# [How to complete this task]
Return only the lines running from the first line of the listing through the one with "total: 4325.61 -> 4151.25", unchanged.
[[ Record set open ]]
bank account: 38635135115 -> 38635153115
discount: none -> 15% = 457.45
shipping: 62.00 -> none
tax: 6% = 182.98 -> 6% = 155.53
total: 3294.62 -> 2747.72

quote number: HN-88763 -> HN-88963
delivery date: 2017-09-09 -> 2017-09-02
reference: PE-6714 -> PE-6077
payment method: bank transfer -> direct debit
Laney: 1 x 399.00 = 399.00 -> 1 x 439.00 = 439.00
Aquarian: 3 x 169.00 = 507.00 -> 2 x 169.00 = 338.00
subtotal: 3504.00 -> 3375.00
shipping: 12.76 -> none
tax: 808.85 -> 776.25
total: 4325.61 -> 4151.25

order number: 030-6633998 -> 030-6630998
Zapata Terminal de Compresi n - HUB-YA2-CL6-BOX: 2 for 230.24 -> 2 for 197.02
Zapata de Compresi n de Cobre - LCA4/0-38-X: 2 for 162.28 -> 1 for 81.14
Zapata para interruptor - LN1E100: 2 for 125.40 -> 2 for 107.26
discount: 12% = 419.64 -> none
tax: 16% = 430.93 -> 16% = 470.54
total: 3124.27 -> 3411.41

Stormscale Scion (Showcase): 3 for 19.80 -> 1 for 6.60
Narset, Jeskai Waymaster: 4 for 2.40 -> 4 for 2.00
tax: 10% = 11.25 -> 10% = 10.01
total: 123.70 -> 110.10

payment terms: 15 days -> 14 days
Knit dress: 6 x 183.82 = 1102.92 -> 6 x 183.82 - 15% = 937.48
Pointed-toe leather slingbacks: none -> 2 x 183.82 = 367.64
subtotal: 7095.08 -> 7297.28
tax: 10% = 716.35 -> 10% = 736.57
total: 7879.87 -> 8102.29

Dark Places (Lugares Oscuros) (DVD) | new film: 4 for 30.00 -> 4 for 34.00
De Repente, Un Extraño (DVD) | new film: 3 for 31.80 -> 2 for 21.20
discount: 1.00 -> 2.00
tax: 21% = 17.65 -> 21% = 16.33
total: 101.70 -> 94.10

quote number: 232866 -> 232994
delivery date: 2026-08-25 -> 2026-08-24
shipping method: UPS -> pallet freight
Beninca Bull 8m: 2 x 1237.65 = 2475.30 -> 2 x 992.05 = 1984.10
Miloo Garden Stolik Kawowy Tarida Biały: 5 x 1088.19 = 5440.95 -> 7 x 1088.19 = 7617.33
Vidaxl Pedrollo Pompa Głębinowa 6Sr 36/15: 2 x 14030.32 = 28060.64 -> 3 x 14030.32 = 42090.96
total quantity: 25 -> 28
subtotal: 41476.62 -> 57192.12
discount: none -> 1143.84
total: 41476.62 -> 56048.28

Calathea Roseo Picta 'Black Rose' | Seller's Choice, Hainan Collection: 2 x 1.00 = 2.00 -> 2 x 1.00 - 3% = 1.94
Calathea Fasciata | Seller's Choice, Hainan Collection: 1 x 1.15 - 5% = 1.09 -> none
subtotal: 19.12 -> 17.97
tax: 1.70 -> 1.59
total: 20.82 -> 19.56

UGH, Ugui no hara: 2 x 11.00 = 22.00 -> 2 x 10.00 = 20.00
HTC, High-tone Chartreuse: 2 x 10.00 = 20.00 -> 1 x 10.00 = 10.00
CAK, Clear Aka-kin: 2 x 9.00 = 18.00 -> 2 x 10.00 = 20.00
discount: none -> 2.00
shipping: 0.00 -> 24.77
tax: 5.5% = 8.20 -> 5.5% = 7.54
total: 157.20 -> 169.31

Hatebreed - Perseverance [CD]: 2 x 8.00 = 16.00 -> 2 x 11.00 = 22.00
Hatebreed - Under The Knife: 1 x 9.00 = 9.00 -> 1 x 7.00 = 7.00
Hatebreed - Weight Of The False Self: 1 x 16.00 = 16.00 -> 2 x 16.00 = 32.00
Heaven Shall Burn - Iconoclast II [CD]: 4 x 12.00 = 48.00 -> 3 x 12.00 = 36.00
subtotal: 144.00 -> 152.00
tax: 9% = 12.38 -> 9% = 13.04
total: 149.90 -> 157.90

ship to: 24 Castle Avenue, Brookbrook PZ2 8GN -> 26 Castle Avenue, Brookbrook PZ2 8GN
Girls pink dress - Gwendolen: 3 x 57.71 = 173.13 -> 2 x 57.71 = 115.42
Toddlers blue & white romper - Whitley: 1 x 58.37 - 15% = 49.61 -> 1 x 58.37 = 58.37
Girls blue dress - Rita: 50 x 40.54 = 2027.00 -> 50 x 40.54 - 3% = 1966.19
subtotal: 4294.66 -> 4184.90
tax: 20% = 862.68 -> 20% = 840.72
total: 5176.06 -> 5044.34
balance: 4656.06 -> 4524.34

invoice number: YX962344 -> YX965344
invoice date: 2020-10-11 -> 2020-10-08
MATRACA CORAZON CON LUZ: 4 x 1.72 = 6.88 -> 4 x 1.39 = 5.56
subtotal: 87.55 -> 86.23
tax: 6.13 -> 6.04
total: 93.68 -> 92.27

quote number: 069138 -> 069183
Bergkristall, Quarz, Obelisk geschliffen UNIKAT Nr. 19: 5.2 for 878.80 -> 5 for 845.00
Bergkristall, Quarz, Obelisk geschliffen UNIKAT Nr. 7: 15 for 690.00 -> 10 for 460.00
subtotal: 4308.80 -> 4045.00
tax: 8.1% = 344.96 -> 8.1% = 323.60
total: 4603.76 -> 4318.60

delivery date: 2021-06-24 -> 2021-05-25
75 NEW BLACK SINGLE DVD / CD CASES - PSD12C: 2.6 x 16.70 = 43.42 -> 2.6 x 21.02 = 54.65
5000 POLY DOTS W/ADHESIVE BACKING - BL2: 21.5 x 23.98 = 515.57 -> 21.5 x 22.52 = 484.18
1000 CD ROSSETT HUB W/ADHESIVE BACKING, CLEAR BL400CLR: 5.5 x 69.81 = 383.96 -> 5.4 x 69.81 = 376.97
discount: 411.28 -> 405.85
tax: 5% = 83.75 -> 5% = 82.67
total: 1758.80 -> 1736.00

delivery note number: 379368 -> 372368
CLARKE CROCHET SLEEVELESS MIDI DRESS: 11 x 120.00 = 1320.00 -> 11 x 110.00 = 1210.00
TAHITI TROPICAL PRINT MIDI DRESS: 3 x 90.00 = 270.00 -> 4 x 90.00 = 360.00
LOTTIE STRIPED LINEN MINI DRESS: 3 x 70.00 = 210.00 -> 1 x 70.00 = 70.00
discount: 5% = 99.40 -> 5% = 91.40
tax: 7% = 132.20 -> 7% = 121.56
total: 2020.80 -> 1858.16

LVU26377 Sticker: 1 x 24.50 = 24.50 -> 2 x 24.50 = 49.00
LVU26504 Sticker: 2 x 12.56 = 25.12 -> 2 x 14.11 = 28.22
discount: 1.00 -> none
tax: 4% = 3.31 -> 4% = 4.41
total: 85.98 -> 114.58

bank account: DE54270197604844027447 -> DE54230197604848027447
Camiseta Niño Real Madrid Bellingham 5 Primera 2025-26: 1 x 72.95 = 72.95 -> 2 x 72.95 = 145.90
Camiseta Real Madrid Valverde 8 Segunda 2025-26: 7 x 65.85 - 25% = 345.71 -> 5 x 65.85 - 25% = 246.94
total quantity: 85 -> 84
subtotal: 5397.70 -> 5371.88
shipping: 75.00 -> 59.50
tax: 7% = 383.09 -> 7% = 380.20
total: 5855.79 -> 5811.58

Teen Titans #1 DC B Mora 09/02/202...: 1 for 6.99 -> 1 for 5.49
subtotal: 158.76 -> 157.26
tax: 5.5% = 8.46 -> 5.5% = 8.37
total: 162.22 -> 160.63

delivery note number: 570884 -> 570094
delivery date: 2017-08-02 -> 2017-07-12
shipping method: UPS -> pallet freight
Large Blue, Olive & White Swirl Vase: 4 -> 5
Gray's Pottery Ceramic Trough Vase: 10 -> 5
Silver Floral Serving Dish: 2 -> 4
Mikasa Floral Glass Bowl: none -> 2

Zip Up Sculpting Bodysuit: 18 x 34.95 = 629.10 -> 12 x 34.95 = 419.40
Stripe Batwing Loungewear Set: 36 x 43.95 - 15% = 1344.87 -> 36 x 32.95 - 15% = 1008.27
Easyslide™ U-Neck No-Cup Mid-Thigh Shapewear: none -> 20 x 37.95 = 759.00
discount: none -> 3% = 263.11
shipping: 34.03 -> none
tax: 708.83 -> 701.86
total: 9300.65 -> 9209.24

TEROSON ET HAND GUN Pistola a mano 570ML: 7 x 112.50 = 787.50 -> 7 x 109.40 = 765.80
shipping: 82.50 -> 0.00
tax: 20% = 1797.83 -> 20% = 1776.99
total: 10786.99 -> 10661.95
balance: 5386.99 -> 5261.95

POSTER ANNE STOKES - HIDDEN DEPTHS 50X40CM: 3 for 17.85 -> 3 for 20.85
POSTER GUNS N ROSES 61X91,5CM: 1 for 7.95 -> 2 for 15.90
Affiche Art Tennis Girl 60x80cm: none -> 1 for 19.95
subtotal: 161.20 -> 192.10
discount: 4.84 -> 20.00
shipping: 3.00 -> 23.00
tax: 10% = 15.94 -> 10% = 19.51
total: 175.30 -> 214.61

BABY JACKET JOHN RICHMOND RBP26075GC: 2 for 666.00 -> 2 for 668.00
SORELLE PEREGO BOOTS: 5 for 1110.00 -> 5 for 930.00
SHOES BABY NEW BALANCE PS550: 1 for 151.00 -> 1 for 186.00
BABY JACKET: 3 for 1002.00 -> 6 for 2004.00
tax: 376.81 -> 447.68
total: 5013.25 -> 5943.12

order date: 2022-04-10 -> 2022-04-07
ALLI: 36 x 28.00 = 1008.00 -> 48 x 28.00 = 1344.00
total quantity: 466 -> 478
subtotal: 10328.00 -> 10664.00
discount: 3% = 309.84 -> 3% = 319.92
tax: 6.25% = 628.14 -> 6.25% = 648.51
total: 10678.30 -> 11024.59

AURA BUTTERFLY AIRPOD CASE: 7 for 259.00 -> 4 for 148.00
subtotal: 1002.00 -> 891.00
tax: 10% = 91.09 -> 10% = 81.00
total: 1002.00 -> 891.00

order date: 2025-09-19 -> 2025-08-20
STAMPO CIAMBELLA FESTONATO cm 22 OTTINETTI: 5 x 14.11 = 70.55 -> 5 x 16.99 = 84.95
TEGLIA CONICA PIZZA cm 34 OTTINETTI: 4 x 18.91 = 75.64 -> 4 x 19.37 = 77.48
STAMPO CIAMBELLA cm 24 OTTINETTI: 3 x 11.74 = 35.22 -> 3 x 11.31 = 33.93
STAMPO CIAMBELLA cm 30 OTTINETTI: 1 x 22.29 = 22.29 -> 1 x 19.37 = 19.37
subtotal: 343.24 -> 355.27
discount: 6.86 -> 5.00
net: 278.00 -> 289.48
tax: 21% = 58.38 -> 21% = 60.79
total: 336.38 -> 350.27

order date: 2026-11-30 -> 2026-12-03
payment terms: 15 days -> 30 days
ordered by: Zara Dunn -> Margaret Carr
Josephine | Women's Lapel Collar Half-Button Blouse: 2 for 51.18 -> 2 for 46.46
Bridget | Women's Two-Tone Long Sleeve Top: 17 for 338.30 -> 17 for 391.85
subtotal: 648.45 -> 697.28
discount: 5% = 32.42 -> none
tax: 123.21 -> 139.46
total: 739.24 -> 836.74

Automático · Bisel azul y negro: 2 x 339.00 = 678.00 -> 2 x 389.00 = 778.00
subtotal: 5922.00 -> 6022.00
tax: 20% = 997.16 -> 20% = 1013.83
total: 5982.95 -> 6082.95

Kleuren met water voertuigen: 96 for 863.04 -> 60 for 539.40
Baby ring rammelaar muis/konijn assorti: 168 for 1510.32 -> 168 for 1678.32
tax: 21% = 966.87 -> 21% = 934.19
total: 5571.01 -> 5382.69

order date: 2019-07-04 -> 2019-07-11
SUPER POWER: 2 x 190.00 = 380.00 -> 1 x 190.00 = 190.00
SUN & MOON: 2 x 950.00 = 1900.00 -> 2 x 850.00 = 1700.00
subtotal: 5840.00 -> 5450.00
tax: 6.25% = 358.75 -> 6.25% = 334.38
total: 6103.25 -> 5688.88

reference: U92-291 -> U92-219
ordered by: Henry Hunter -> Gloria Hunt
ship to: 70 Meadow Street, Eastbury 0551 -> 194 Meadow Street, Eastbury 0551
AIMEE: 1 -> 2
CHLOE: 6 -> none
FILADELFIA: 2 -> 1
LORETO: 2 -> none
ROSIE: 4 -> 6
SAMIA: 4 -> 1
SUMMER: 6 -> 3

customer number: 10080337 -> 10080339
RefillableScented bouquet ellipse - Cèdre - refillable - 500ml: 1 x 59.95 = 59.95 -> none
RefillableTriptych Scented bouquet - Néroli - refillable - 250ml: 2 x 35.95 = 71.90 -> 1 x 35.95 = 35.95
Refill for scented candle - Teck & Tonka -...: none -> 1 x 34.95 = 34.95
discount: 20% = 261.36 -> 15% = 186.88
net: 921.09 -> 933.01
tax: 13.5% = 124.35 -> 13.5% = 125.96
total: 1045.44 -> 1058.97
[[ Record set closed ]]
# [Result for this exercise]
bank account: 38635135115 -> 38635153115
discount: none -> 15% = 457.45
shipping: 62.00 -> none
tax: 6% = 182.98 -> 6% = 155.53
total: 3294.62 -> 2747.72

quote number: HN-88763 -> HN-88963
delivery date: 2017-09-09 -> 2017-09-02
reference: PE-6714 -> PE-6077
payment method: bank transfer -> direct debit
Laney: 1 x 399.00 = 399.00 -> 1 x 439.00 = 439.00
Aquarian: 3 x 169.00 = 507.00 -> 2 x 169.00 = 338.00
subtotal: 3504.00 -> 3375.00
shipping: 12.76 -> none
tax: 808.85 -> 776.25
total: 4325.61 -> 4151.25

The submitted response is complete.